Hello! I have a young puppy and I'm switching his diet from what the breeder was feeding him to a higher quality food. The thing is, I'd like to mix his diet and add some wet food with the dry, but wet dog food price is outrageous. The dry food is expensive, which I'm ok with.... But the expensive kibble and expensive wet food might be stretching it for me. I was wondering if there were any way I could buy this kibble and mix another brand wet food that I researched and liked..? Is this a terrible idea, I've never done it before. Just asking! Thank you!!!!


----------



## Dog Person (Sep 14, 2012)

Brands do not matter, ingredients do.
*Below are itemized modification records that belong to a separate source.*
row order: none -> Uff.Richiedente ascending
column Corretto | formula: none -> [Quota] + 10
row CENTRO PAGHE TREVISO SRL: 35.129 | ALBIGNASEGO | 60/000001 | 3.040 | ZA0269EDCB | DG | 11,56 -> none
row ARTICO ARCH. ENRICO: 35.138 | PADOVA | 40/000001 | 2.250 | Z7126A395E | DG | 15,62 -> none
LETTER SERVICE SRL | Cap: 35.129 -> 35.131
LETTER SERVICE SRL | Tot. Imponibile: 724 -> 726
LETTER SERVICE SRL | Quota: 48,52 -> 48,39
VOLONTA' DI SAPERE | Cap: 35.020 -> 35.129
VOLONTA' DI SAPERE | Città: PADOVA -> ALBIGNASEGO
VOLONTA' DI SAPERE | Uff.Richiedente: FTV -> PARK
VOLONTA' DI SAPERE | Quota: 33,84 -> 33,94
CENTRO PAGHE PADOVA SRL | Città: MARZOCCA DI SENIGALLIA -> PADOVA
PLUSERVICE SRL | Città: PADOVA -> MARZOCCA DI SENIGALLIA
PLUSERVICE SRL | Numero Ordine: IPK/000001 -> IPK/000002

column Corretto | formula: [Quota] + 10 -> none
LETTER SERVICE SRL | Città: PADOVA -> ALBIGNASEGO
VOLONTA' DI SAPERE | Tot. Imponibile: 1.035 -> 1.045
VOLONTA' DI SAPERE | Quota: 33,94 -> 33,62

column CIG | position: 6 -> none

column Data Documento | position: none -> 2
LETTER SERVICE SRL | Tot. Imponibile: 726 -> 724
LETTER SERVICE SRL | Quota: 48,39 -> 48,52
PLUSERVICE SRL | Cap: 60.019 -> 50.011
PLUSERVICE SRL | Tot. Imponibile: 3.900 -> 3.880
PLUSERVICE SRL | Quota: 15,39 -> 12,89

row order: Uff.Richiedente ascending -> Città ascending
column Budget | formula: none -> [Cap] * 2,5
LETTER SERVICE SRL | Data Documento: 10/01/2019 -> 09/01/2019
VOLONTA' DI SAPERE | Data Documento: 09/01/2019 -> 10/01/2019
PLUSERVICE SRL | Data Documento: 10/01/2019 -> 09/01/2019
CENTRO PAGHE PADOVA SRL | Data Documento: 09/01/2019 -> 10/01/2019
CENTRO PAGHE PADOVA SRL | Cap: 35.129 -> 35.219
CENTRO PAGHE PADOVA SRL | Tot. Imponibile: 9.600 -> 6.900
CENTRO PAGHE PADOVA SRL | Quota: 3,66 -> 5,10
If you are happy with the ingredients of any dog food AND your dog does well on the food - that's all that matters.

Just a FYI ... Expensive does not equal quality, it is the ingredients in the food that equals quality. Of course expensive to me may not be to you so it is a matter of perspective.


----------



## Fergusmom (Apr 12, 2015)

I mix wet and dry, and use different brands all the time.


----------



## Laurelin (Nov 2, 2006)

I mix and match all the time. Some days they way only kibble. Other days they eat no kibble


----------



## Drodes (Dec 28, 2015)

Thanks! Didn't want to wreck my pups' tummies!


----------